SUPPLIED MATERIAL.
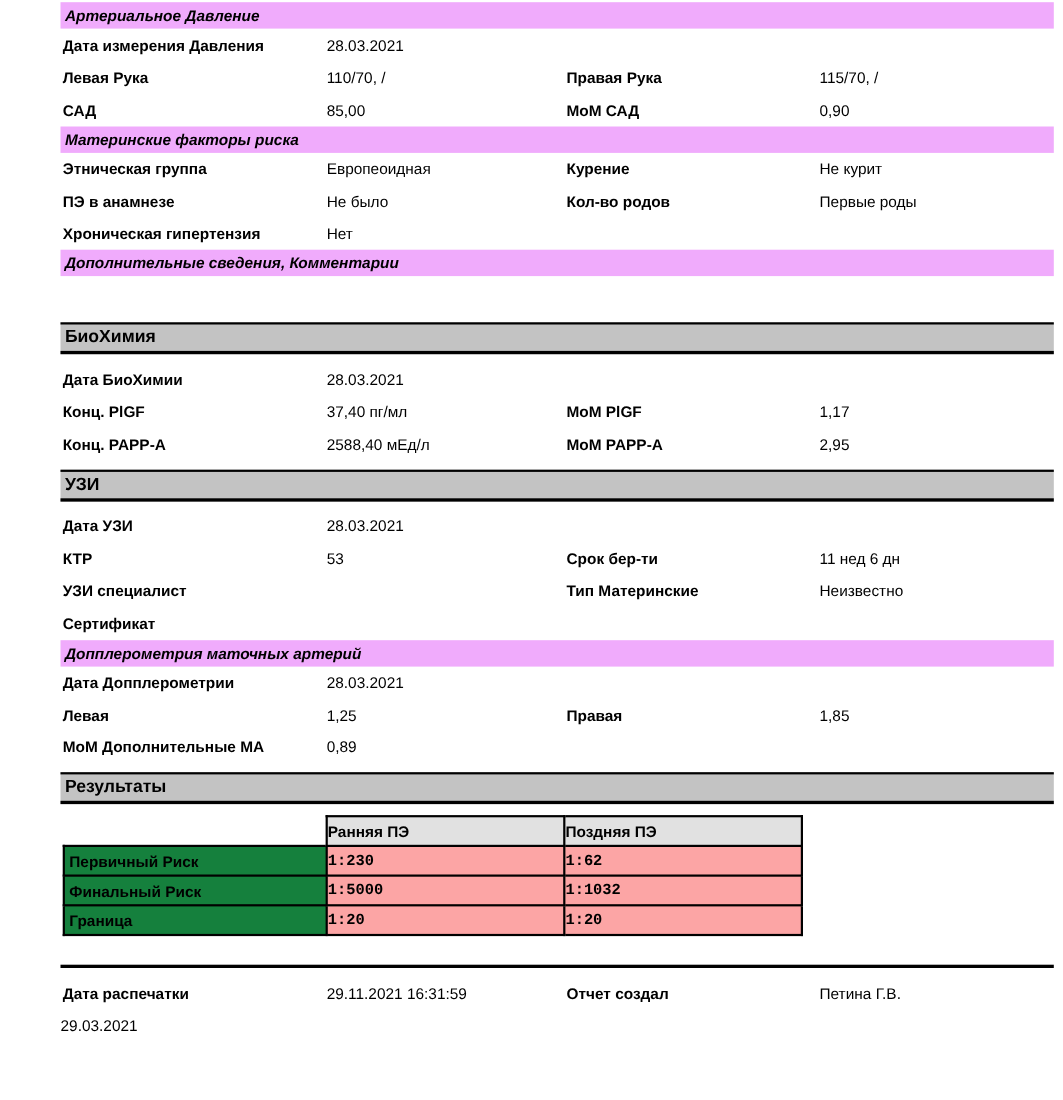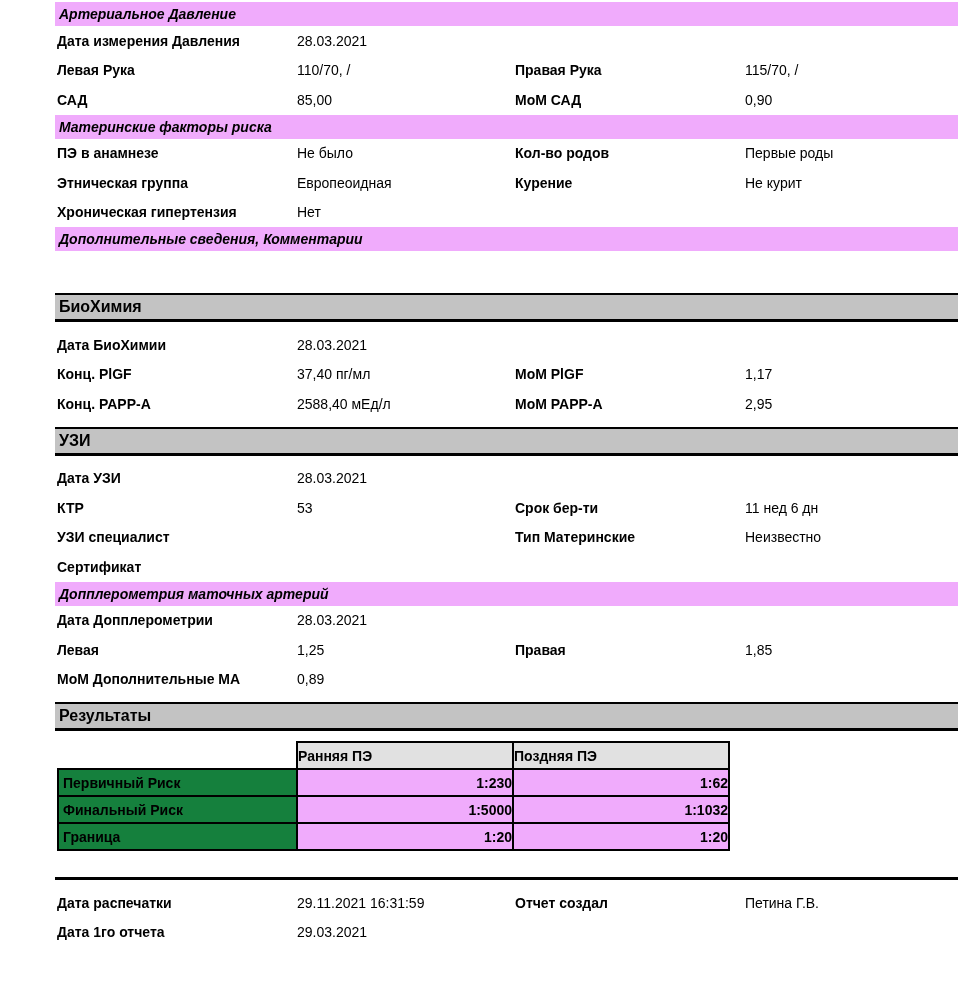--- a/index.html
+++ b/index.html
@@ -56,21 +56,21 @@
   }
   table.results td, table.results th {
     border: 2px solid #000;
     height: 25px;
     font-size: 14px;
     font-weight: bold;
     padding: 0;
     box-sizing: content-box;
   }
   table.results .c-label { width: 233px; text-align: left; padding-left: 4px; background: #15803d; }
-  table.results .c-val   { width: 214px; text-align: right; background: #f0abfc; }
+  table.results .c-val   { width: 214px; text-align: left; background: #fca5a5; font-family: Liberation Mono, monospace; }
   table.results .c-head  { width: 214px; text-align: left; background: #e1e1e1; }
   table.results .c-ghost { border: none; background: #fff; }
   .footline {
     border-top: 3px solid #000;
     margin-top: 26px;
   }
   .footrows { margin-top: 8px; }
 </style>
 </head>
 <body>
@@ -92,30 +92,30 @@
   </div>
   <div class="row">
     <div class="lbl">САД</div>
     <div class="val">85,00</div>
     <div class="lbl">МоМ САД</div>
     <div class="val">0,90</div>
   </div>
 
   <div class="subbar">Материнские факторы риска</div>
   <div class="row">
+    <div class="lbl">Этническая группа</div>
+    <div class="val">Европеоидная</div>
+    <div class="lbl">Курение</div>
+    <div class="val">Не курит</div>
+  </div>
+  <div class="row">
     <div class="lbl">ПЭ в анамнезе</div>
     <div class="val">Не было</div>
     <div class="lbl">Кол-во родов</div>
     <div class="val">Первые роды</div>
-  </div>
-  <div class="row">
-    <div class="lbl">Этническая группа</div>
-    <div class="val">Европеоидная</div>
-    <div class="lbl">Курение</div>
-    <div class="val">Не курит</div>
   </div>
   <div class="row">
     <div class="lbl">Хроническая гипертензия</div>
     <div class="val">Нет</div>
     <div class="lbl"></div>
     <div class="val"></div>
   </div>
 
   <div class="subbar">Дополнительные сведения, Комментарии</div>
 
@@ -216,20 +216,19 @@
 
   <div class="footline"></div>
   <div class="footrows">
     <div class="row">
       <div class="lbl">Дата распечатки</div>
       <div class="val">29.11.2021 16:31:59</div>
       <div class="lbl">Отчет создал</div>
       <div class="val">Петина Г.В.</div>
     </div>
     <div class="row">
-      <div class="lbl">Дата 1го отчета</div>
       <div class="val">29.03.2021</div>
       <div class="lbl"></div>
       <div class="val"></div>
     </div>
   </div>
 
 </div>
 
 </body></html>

THE PROBLEM.
Only the lines above starting at the one containing "box-sizing: content-box;" and ending at the one containing "214px; text-align: right;", both included, are to be returned, exactly as they read.

ANSWER.
     box-sizing: content-box;
   }
   table.results .c-label { width: 233px; text-align: left; padding-left: 4px; background: #15803d; }
-  table.results .c-val   { width: 214px; text-align: right; background: #f0abfc; }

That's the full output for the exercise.